▶ About this task: Word for word, return the lines below from the first through the line that has "background:linear-gradient(to right,#9db9d6 0", dropping the pictures.

Web page edit records:

=== Section Start ===

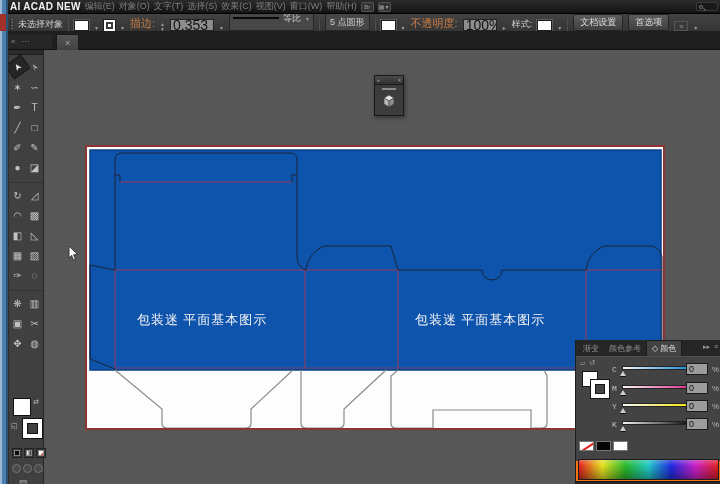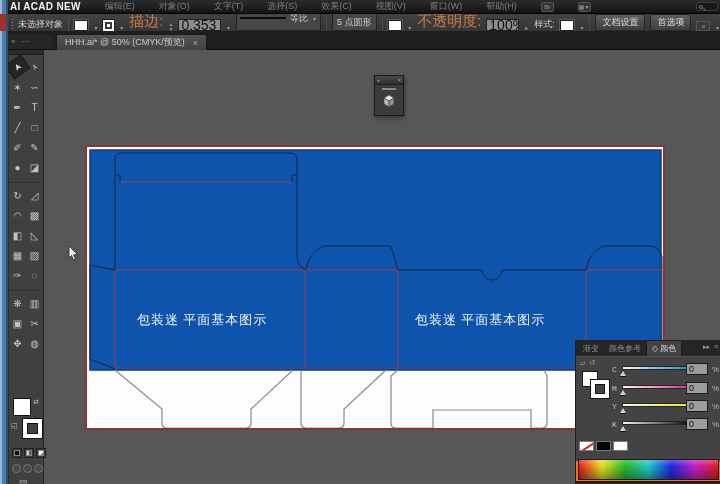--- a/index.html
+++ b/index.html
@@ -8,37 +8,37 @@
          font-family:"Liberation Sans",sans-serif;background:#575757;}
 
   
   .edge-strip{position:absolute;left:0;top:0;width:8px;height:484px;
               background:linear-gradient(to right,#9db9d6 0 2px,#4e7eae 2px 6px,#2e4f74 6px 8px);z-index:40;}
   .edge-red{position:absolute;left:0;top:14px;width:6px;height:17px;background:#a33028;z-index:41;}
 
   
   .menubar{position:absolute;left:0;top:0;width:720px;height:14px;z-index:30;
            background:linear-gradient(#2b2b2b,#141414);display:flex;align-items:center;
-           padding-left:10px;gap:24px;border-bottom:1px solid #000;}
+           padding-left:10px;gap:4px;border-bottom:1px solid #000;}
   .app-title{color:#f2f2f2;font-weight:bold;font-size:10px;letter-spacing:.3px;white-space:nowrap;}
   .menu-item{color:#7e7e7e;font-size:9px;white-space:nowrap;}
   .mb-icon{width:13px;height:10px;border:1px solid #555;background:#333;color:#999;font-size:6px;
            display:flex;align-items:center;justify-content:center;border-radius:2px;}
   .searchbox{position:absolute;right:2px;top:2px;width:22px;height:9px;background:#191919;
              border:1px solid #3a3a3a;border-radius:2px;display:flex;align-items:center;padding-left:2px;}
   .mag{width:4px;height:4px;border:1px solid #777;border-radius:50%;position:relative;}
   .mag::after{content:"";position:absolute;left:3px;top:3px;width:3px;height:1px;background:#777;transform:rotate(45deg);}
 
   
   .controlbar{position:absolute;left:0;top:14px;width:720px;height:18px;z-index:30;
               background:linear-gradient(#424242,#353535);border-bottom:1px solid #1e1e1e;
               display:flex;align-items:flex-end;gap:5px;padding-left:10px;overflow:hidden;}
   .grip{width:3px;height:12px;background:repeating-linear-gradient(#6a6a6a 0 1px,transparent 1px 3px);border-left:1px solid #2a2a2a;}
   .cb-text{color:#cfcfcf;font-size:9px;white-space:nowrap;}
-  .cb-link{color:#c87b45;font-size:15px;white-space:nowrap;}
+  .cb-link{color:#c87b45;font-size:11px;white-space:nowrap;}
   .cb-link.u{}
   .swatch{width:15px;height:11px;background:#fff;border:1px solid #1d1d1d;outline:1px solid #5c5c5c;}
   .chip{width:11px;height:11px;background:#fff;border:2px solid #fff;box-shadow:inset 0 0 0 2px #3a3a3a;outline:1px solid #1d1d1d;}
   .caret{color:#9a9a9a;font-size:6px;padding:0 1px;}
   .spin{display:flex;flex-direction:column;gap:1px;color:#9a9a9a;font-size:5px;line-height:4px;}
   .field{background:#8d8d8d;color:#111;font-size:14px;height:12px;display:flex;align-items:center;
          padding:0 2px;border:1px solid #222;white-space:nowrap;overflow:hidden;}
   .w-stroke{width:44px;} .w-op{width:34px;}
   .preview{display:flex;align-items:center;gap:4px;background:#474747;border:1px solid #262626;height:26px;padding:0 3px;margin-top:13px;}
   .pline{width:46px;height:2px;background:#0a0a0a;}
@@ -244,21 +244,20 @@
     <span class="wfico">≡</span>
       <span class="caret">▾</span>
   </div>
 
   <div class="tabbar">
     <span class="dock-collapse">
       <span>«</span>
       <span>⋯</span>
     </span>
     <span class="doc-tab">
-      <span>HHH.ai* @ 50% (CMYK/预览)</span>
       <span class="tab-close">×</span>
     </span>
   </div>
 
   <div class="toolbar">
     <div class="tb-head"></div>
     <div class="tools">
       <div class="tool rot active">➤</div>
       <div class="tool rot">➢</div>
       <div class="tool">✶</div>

=== Section End ===

▶ Response box:
--- a/index.html
+++ b/index.html
@@ -8,37 +8,37 @@
          font-family:"Liberation Sans",sans-serif;background:#575757;}
 
   
   .edge-strip{position:absolute;left:0;top:0;width:8px;height:484px;
               background:linear-gradient(to right,#9db9d6 0 2px,#4e7eae 2px 6px,#2e4f74 6px 8px);z-index:40;}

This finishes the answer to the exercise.